After making extensive inquiries in regard to available lots and consulting the former architect (Mr. Henry M. Congdon), as to the feasibility of the project which he decided in the affirmative, and also after considering and examining statistics, etc., supporting this and other propositions suggested, the Vestry called a meeting of the parishioners to consider the whole matter. They instructed Mr. Congdon to prepare sketches and plans of the proposed new edifice suited to possible sites, and mindful of the enconiums of Dr. Draper, and his warning when he said: "Their work (the architect and builders) will never cease to speak for them. Improvement will turn a vandal before she would march to the destruction of such a building," [*Dr. Draper's Address, page 33.] the architect was instructed to perpetuate the grand and imposing features of the present building by altering nothing, except so far as was absolutely necessary to fit it for a new location.
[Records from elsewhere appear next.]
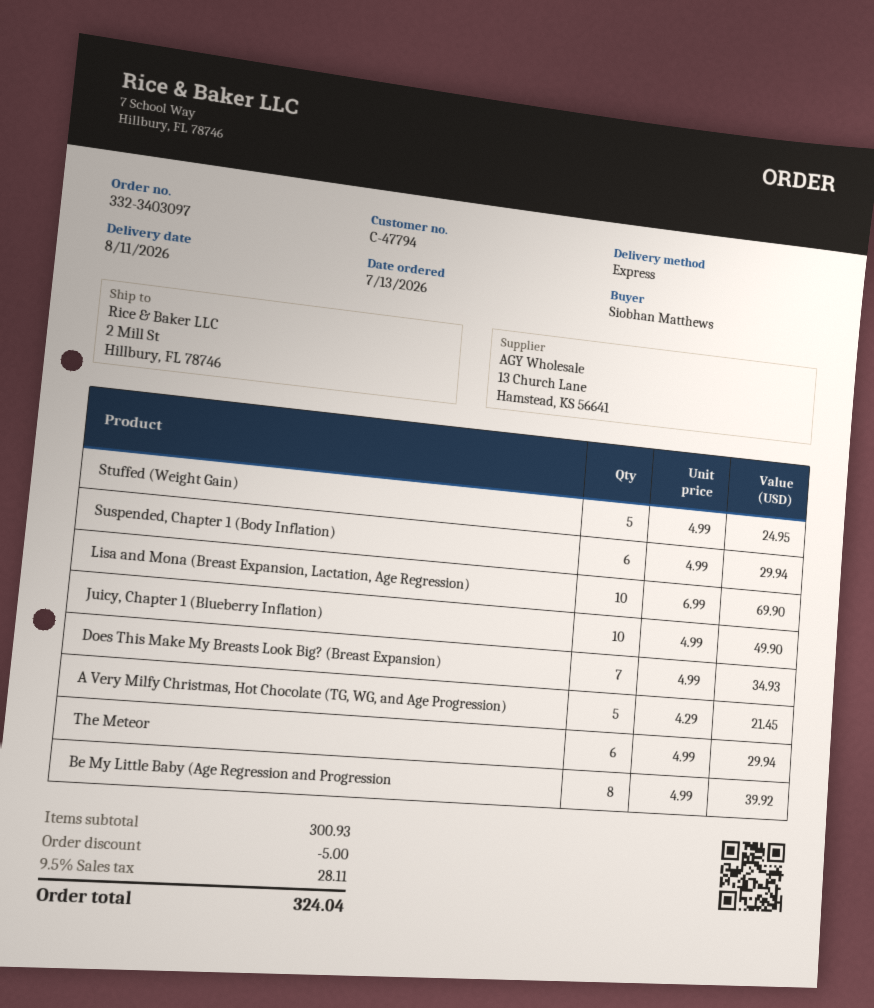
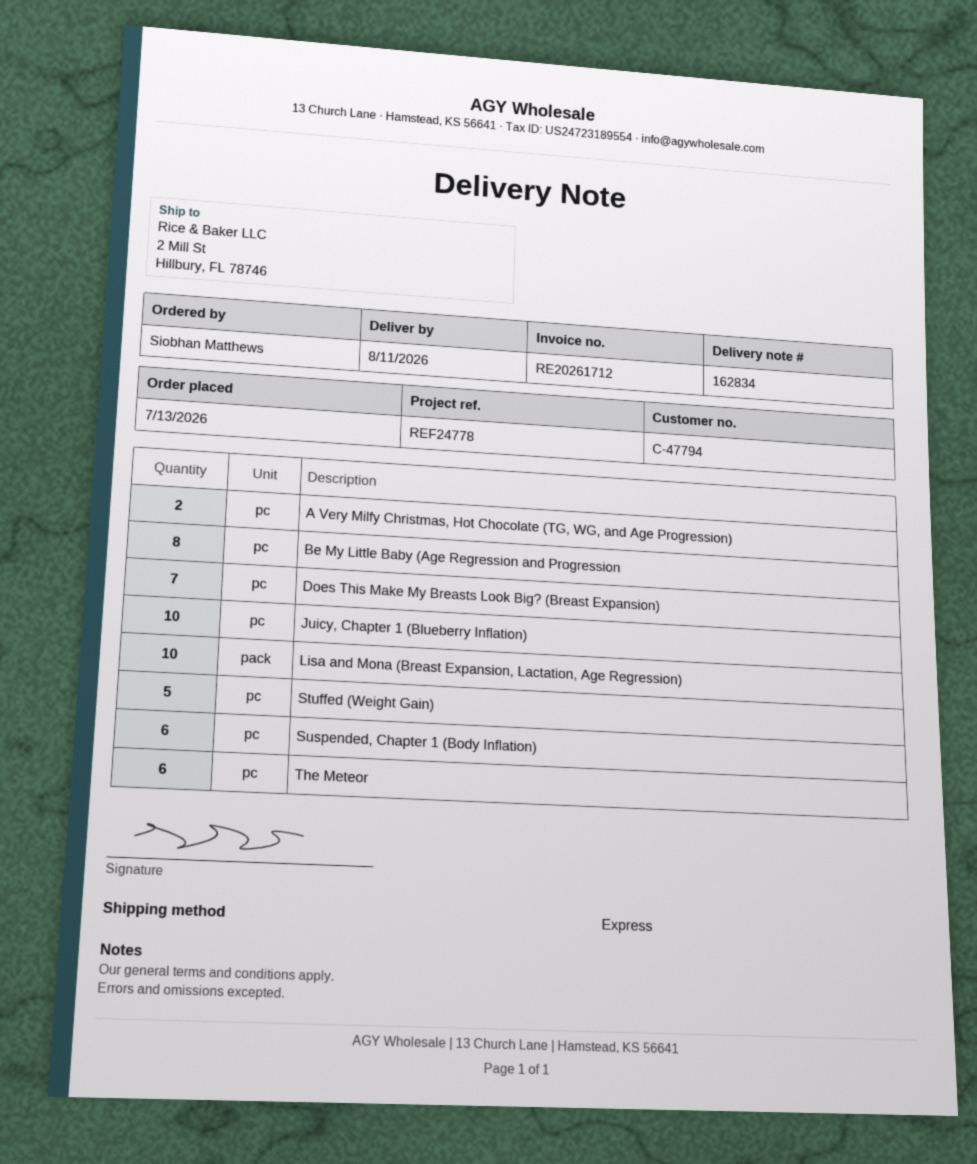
A Very Milfy Christmas, Hot Chocolate (TG, WG, and Age Progression): 5 -> 2

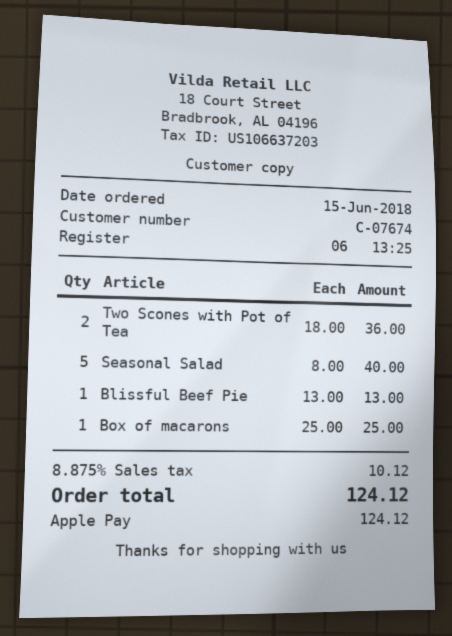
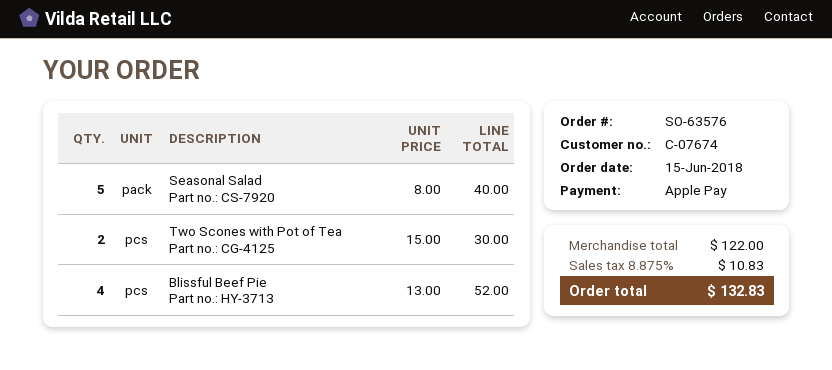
Two Scones with Pot of Tea: 2 x 18.00 = 36.00 -> 2 x 15.00 = 30.00
Blissful Beef Pie: 1 x 13.00 = 13.00 -> 4 x 13.00 = 52.00
Box of macarons: 1 x 25.00 = 25.00 -> none
tax: 8.875% = 10.12 -> 8.875% = 10.83
total: 124.12 -> 132.83

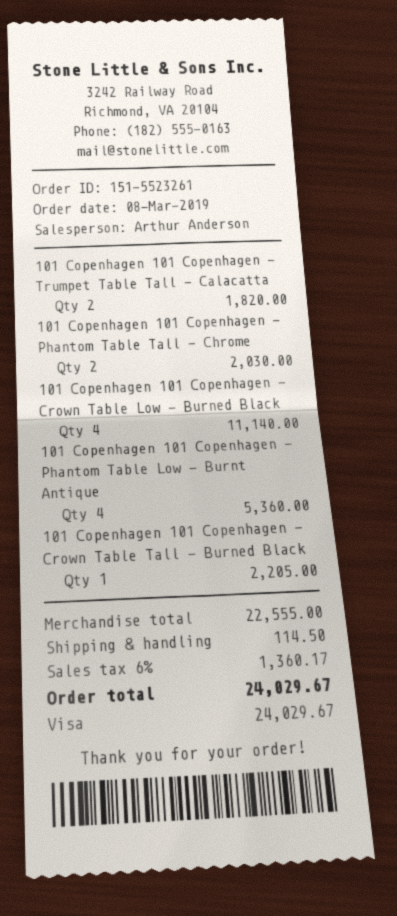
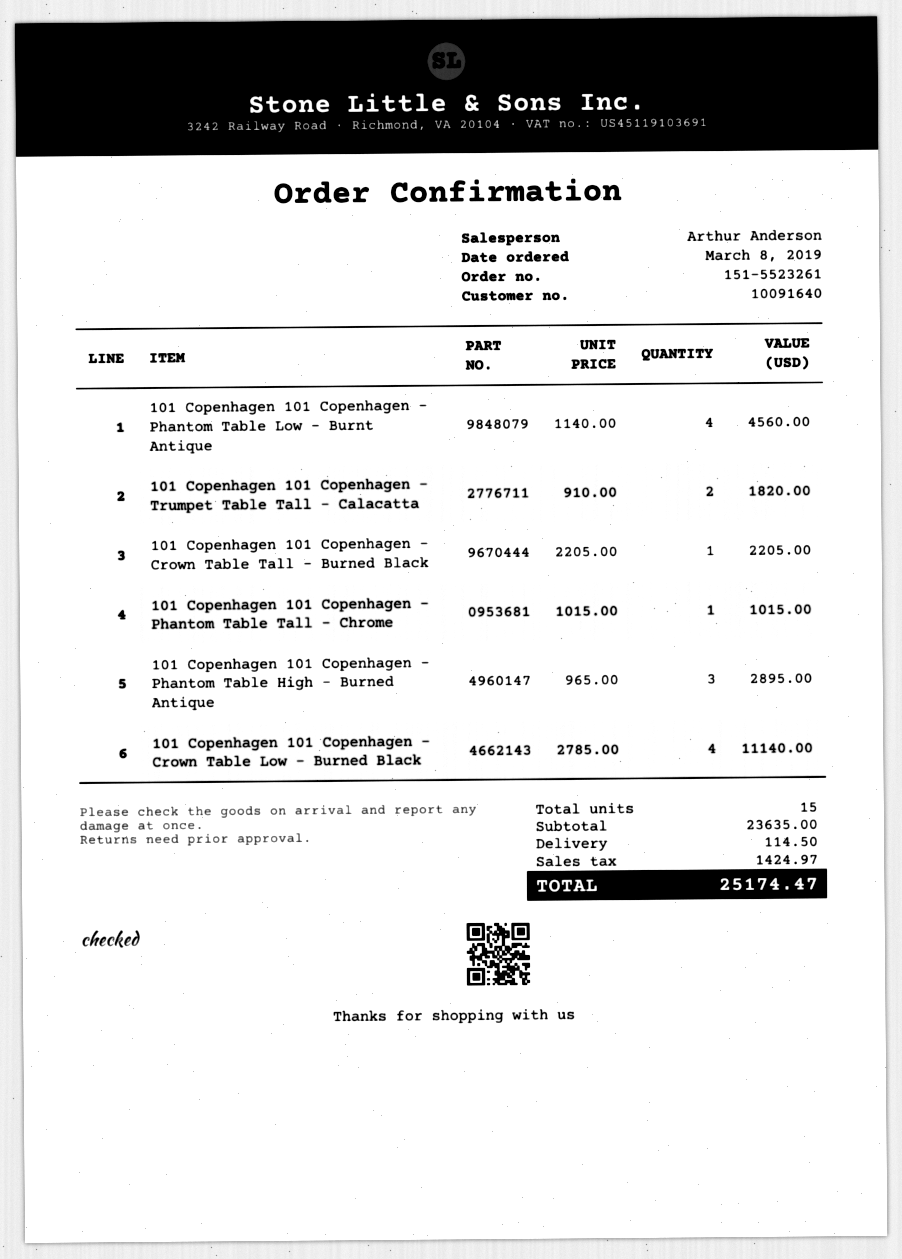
101 Copenhagen 101 Copenhagen - Phantom Table Tall - Chrome: 2 for 2030.00 -> 1 for 1015.00
101 Copenhagen 101 Copenhagen - Phantom Table Low - Burnt Antique: 4 for 5360.00 -> 4 for 4560.00
101 Copenhagen 101 Copenhagen - Phantom Table High - Burned Antique: none -> 3 for 2895.00
subtotal: 22555.00 -> 23635.00
tax: 1360.17 -> 1424.97
total: 24029.67 -> 25174.47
The meeting was held June 2d. A statement of arguments in favor of the proposed move in the shape of a printed circular was read and considered and is herewith partially given:

"The figures show to-day that two-thirds of those on the books of the parish reside west of Madison Avenue, while a larger proportion even than this of those who contribute to the support of the church live west of Fifth Avenue. Taking three streets on the north and three on the south, the following are the numbers of families attending the church:

125th-6th-7th-8th--9th and 130th Streets east of Madison Avenue 43, west of same streets 190. Taking the same streets the following are the number of pewholders, east of Fifth Avenue, 30, west of same, 95.

On avenues east of Fifth Avenue there are 33 families attending St. Andrew's; on Fifth Avenue and avenues westward there are 56 families who attend.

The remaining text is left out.